Based on the principles that we can glean from the biblical texts of both Old and New Testaments, Christians are prompted not only to anchor their compassion and just actions toward immigrants, but to deeply root their hospitality to the stranger in an understanding of God’s grace, mercy, and justice.   

Even if US immigration policies fall short, God commands that his people would remain the same: obedient to his commands to love the stranger throughout the whole counsel of Scripture. In a democracy like the United States, there is also the opportunity for believers to reform immigration policies, so they are more just. Given today’s political climate, especially regarding immigration in the United States under the new administration, it is up to the Church to stay obedient to God’s laws concerning the immigrant above the laws of the land wherever those laws fall short of acting justly and respecting the dignity of all people who bear the image of God. 

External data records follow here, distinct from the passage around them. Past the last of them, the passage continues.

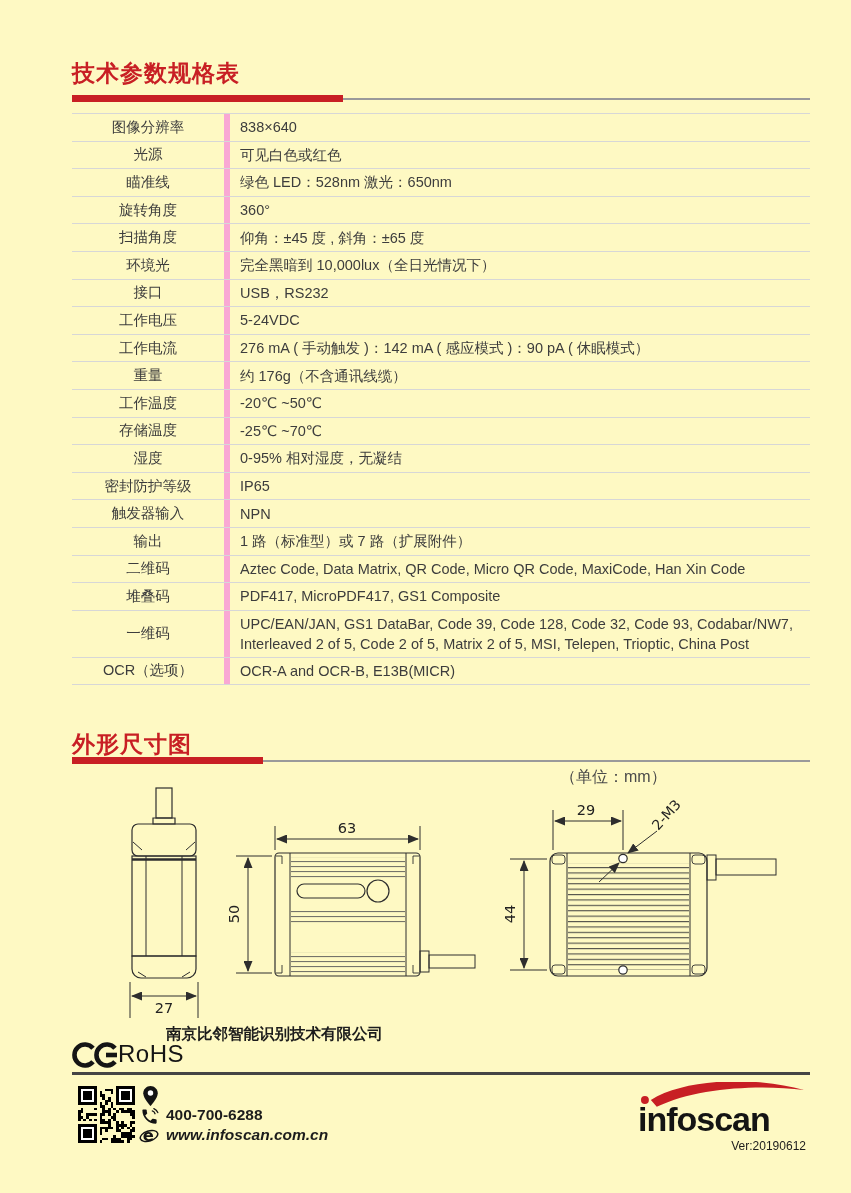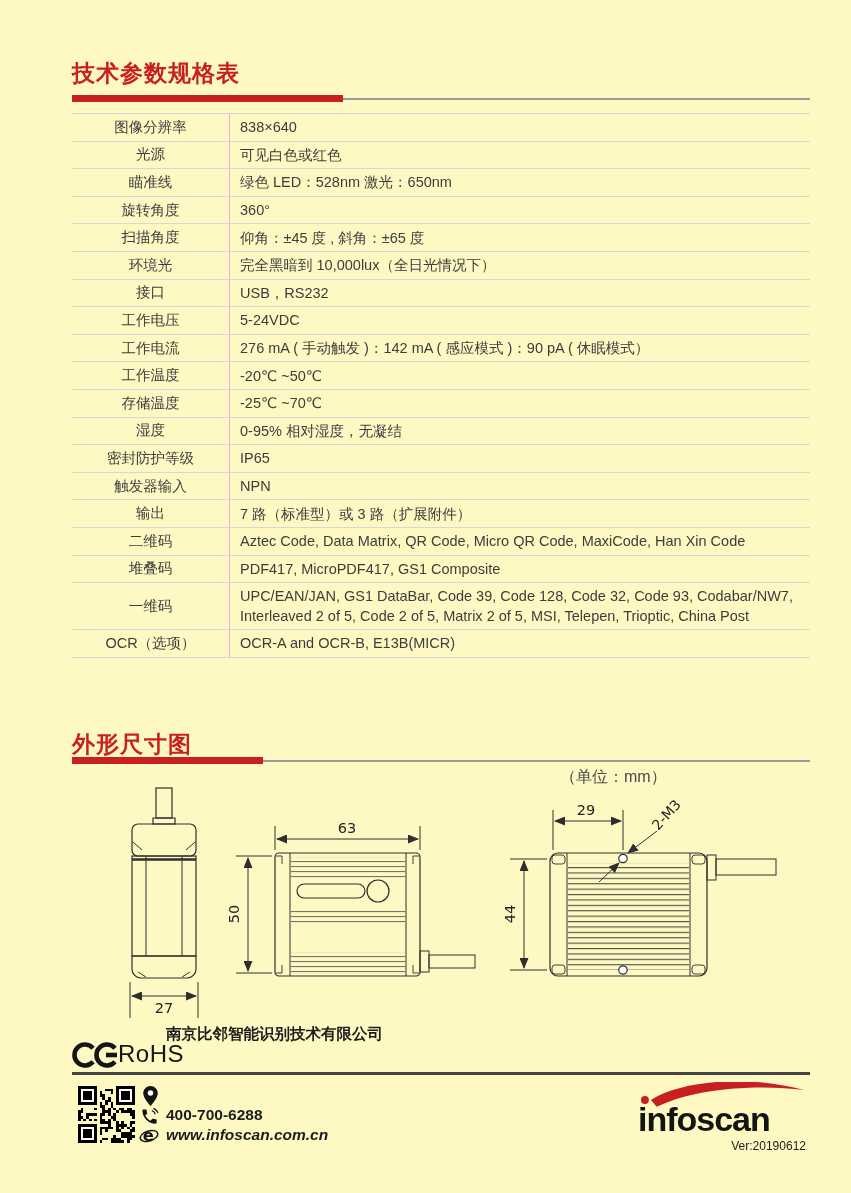--- a/index.html
+++ b/index.html
@@ -14,7 +14,7 @@
   .spec-table{border-top:1px solid #d7d7d7;font-size:14.5px;color:#3d3d3d;}
   .trow{display:flex;align-items:stretch;border-bottom:1px solid #d7d7d7;min-height:26.6px;}
   .tlabel{width:158px;display:flex;align-items:center;justify-content:center;
-          border-right:1px solid #f9a8d4;text-align:left;padding:2px 4px;box-sizing:border-box;}
+          border-right:6px solid #f9a8d4;text-align:left;padding:2px 4px;box-sizing:border-box;}
   .tvalue{flex:1;display:flex;align-items:center;padding:3px 8px 3px 10px;line-height:1.38;}
   
   .unit-note{font-size:16px;color:#4a4a4a;}

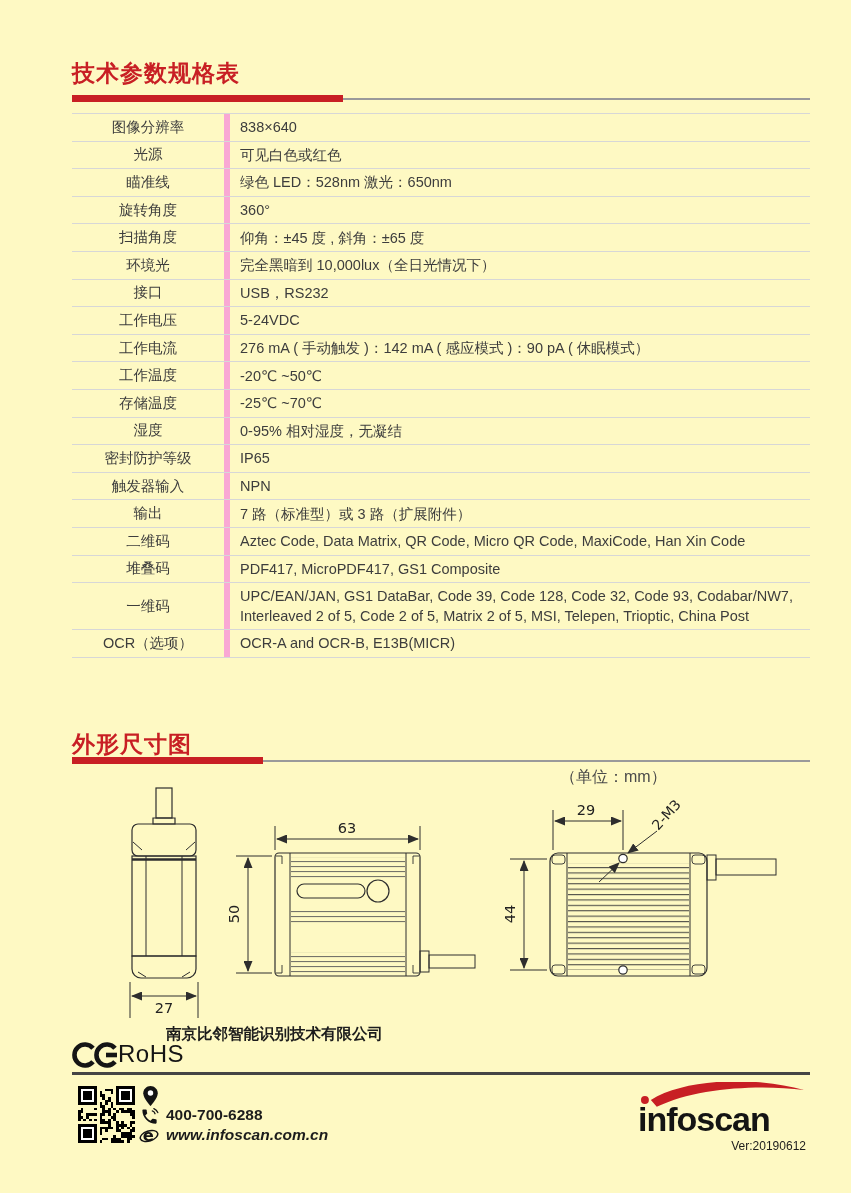--- a/index.html
+++ b/index.html
@@ -73,6 +73,10 @@
       <div class="trow">
         <div class="tlabel">工作电流</div>
         <div class="tvalue">276 mA ( 手动触发 )：142 mA ( 感应模式 )：90 pA ( 休眠模式）</div>
+      </div>
+      <div class="trow">
+        <div class="tlabel">重量</div>
+        <div class="tvalue">约 176g（不含通讯线缆）</div>
       </div>
       <div class="trow">
         <div class="tlabel">工作温度</div>

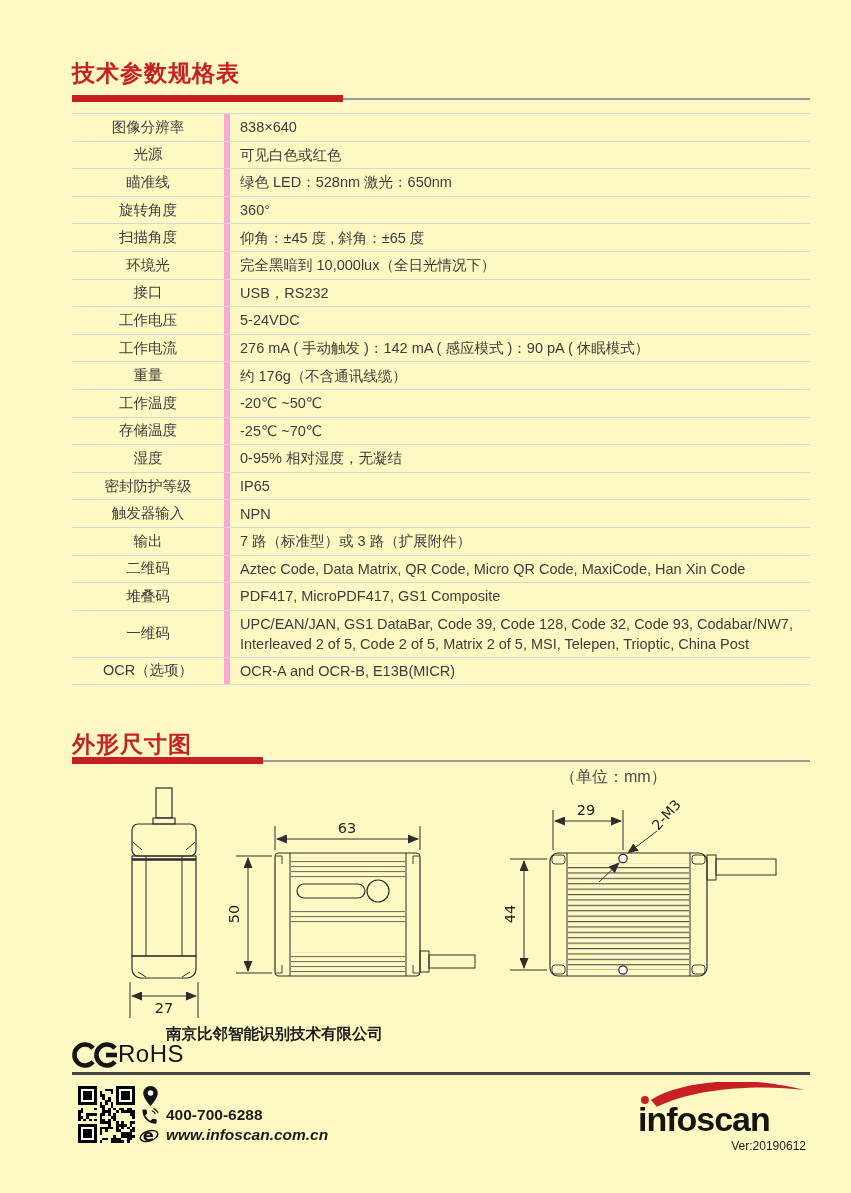--- a/index.html
+++ b/index.html
@@ -100,7 +100,7 @@
       </div>
       <div class="trow">
         <div class="tlabel">输出</div>
-        <div class="tvalue">7 路（标准型）或 3 路（扩展附件）</div>
+        <div class="tvalue">1 路（标准型）或 7 路（扩展附件）</div>
       </div>
       <div class="trow">
         <div class="tlabel">二维码</div>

Student symposium participant smiles at fellow studentOne of the greatest gifts of teaching the symposium course was seeing North Park seminarians grow in their educational journey as well as in their spiritual discernment of how to integrate newfound knowledge. More than half the students left the symposium with a sense of urgency to answer the Spirit’s call to extend hospitality to immigrant populations. Certainly, all of them longed to investigate ways of beginning the conversation in their local churches and ministries regarding how to serve these vulnerable populations.  

My most notable memory is when a student asked if we could pause and ask the Holy Spirit to lead us in ways to advocate for and address the needs of immigrant populations in the United States. I join with this student and ask the Holy Spirit to lead us in our advocacy and hospitality toward our immigrant neighbors and siblings. Amen.